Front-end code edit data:
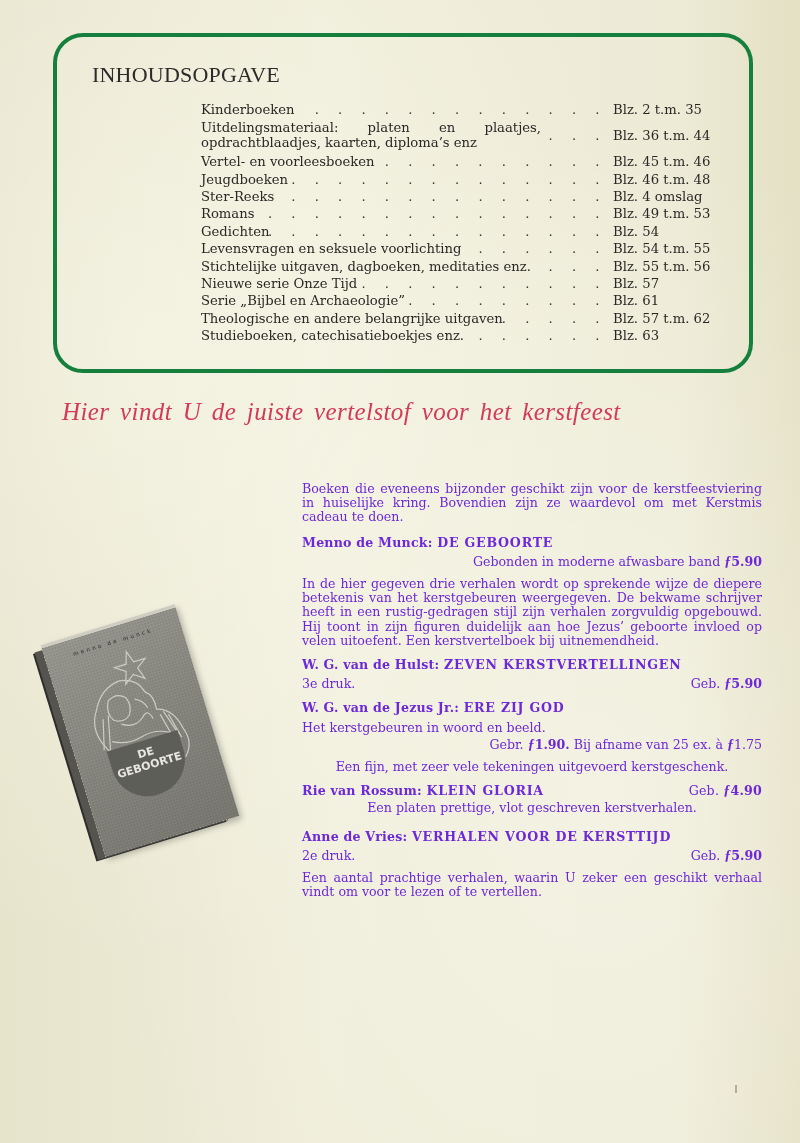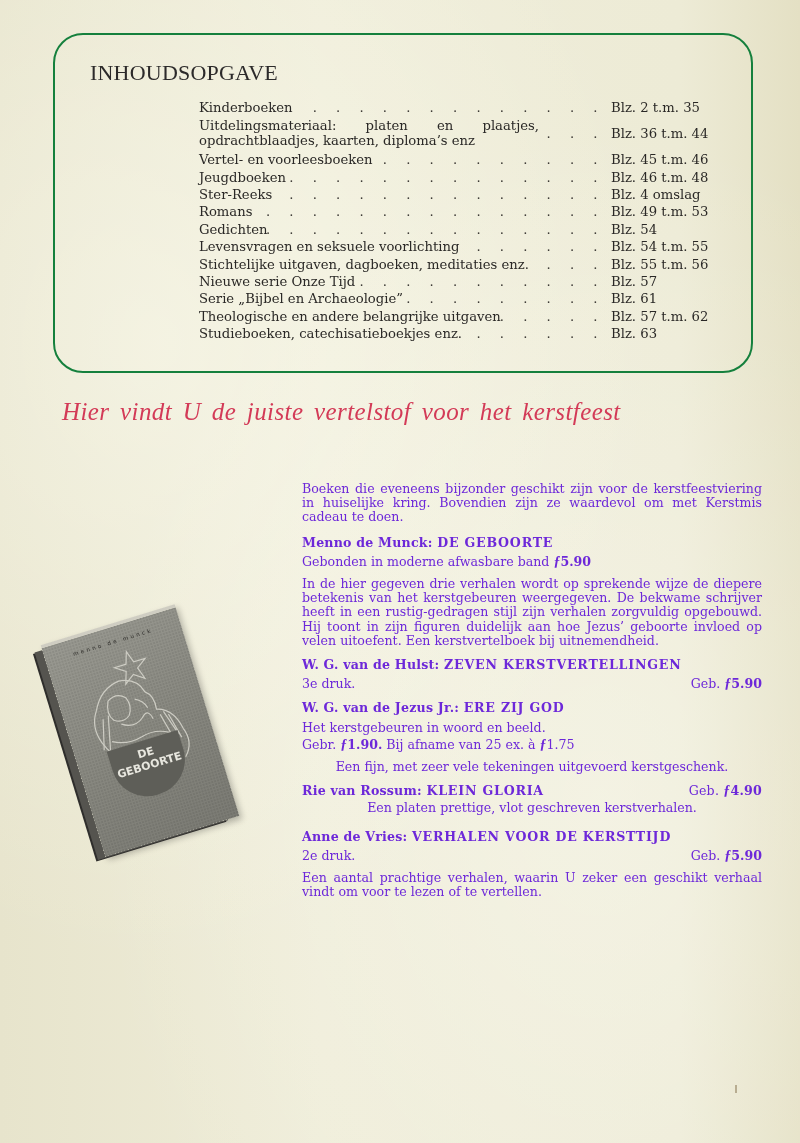"INHOUDSOPGAVE" .toc-box { border: 2px solid #15803d -> 4px solid #15803d }
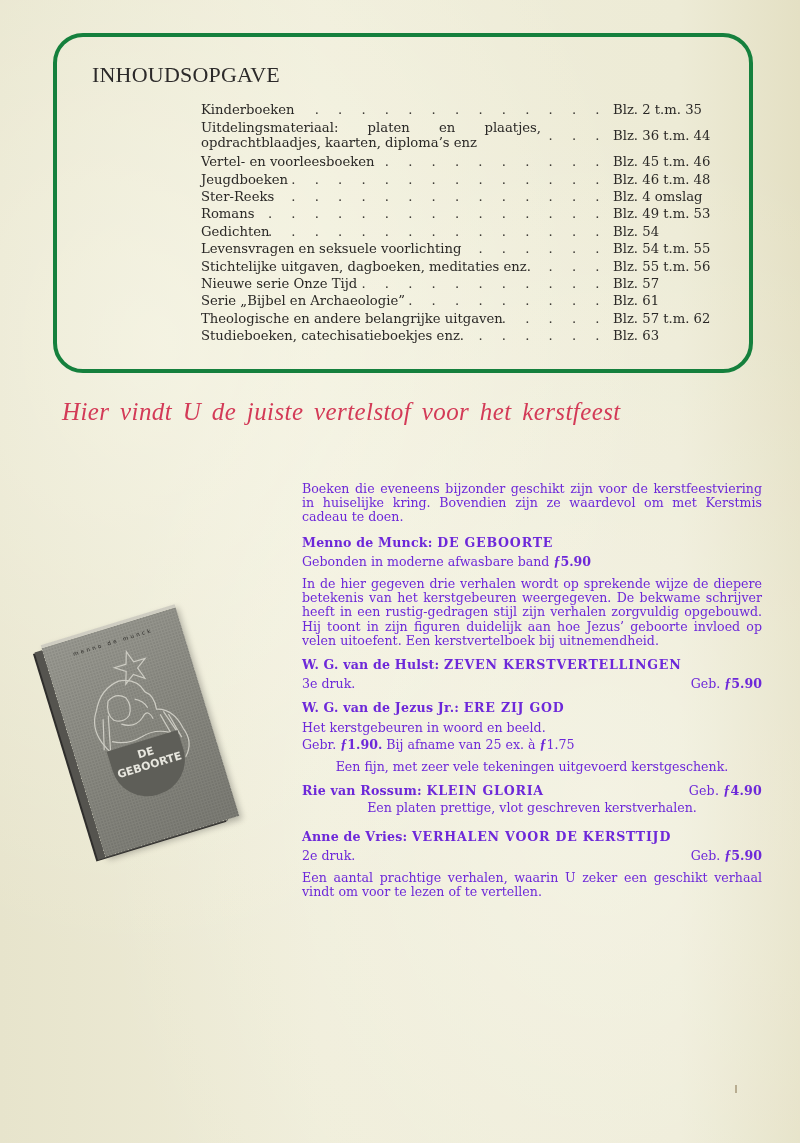"Gebonden in moderne afwasbare band" .price-line.right { justify-content: flex-start -> flex-end }
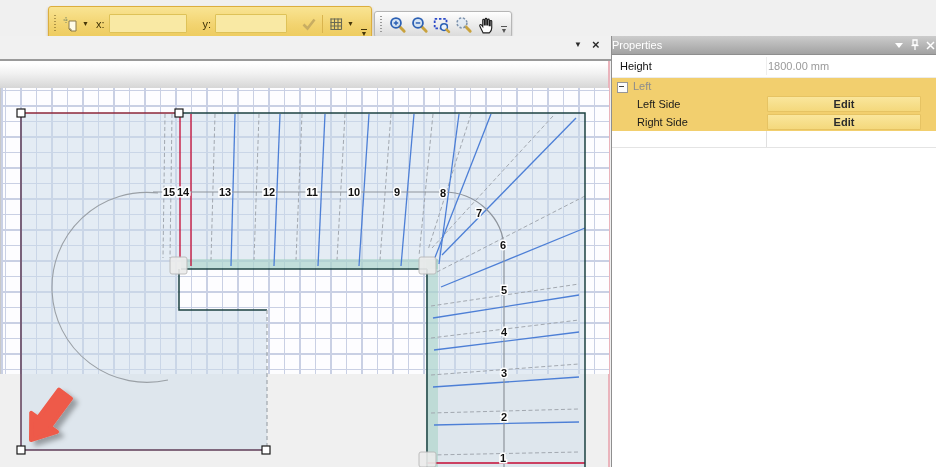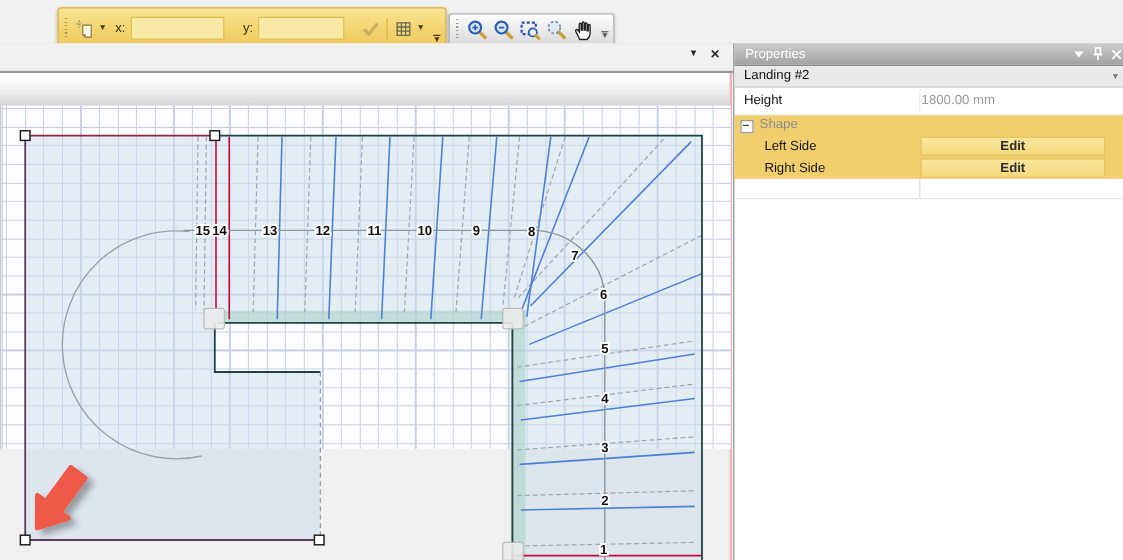"Properties" .props-title { padding-left: 9px -> none }
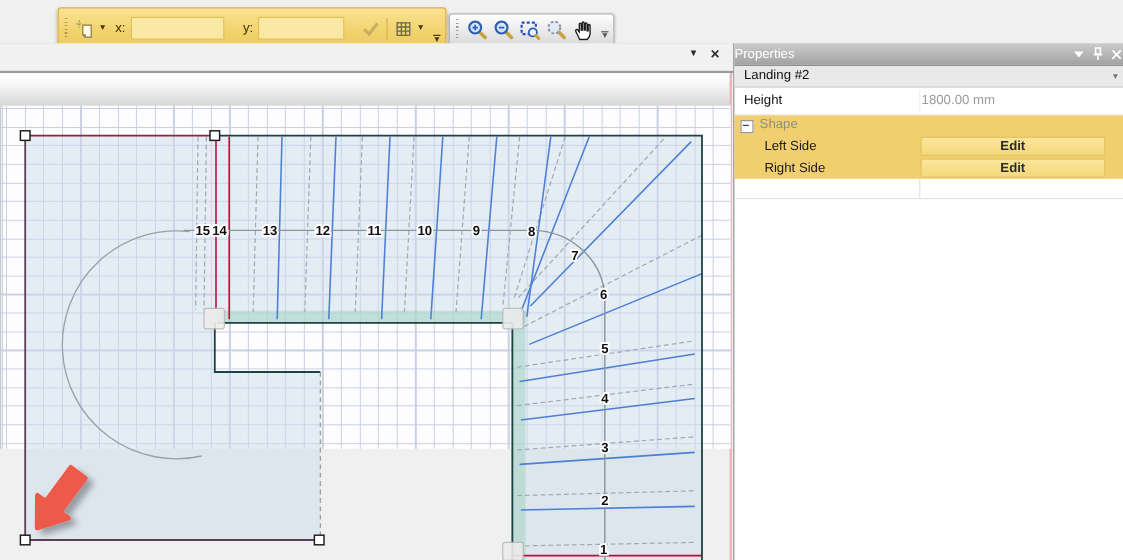"Landing #2" div.row-select { html: <div> <span>Landing #2</span> <span>▼</span> </div> -> none }
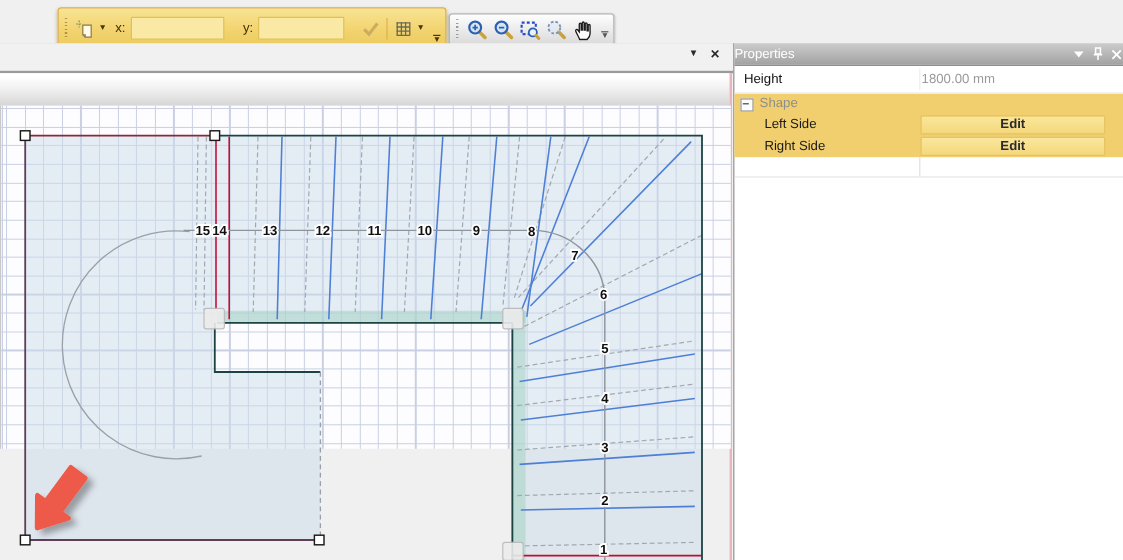"Shape" span.lab { text: Shape -> Left }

## What this task involves
Every last line above must be reproduced as written, and no pictures belong in the copy.

## Answer below
"INHOUDSOPGAVE" .toc-box { border: 2px solid #15803d -> 4px solid #15803d }
"Gebonden in moderne afwasbare band" .price-line.right { justify-content: flex-start -> flex-end }
"Properties" .props-title { padding-left: 9px -> none }
"Landing #2" div.row-select { html: <div> <span>Landing #2</span> <span>▼</span> </div> -> none }
"Shape" span.lab { text: Shape -> Left }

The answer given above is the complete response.